AUTORRETRATO DE RAYMOND CHANDLER

 

“Sí —decía burlonamente Raymond Chandler—, soy exactamente como los personajes de mis libros. Soy muy duro y una vez me vieron romper un panecillo de Viena sólo con mis manos. Soy muy guapo, tengo un físico corpulento y me cambio de camisa regularmente todos los lunes por la mañana. Cuando descanso entre dos libros vivo en un castillo francés de estilo provenzal en Mulholland Drive. Es un lugar algo reducido de cuarenta y ocho habitaciones y cincuenta y nueve cuartos de baño. Como en vajilla de oro. Naturalmente, hay veces en que tengo que dejarme crecer la barba y vivir en una casa medio derruida de Main Street, y hay otras veces en que resido, aunque no a petición propia, en la celda de borrachos de la cárcel.

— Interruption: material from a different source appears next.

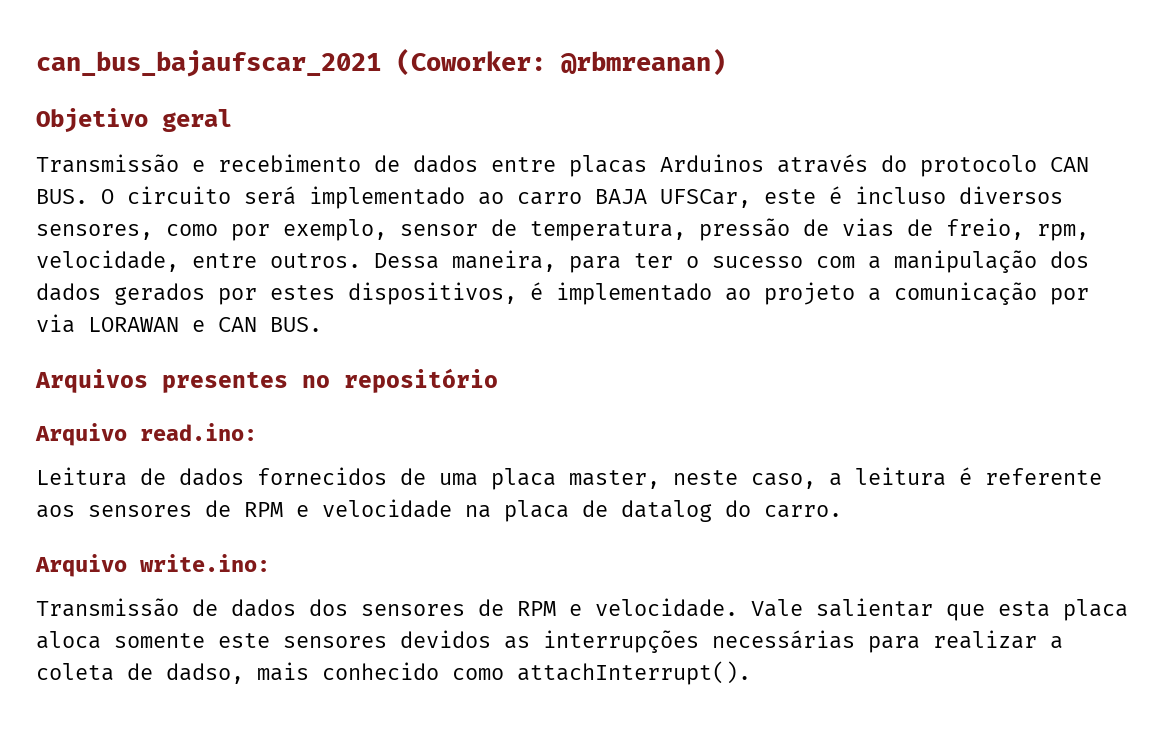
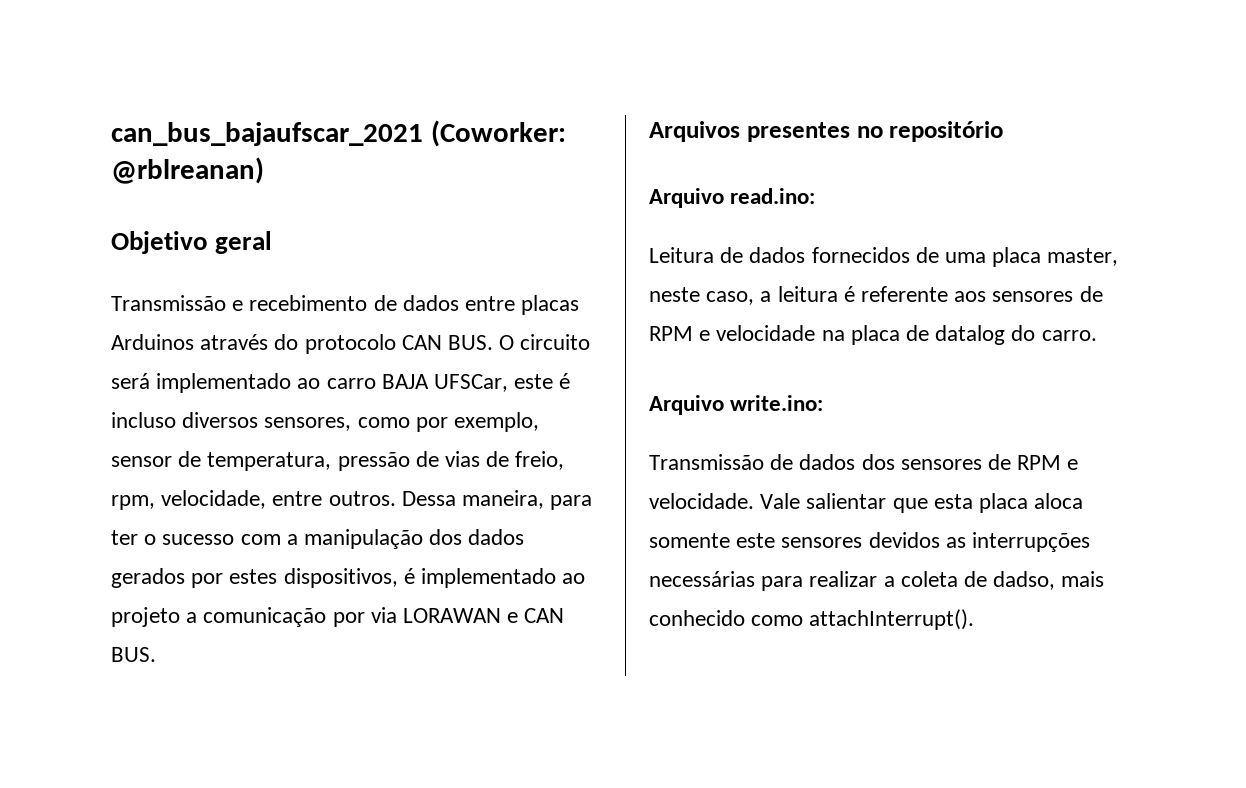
[560,49,726,76] @rbmreanan) -> [111,157,264,184] @rblreanan)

Tengo amigos de todas las clases sociales. Sobre mi mesa de trabajo hay catorce teléfonos, incluyendo líneas  directas con Nueva York, Londres, París, Roma y Santa Rosa. Cuando se abre mi archivo aparece un bar portátil muy conveniente,  y el “barman”, que vive en el cajón interior, es un enano llamado Harry Cohn. Soy un fumador empedernido y, de acuerdo con mi humor, fumo tabaco, marihuana, seda de maíz y hojas secas de té. Consigo mi material de varias maneras, pero mi procedimiento favorito consiste en registrar las mesas de otros escritores en las horas libres. Tengo treinta y ocho años desde hace veinte. No me considero un tirador infalible, pero soy un hombre bastante peligroso con una toalla húmeda. Pero bien pensado, creo que mi arma preferida  es un billete de veinte dólares.”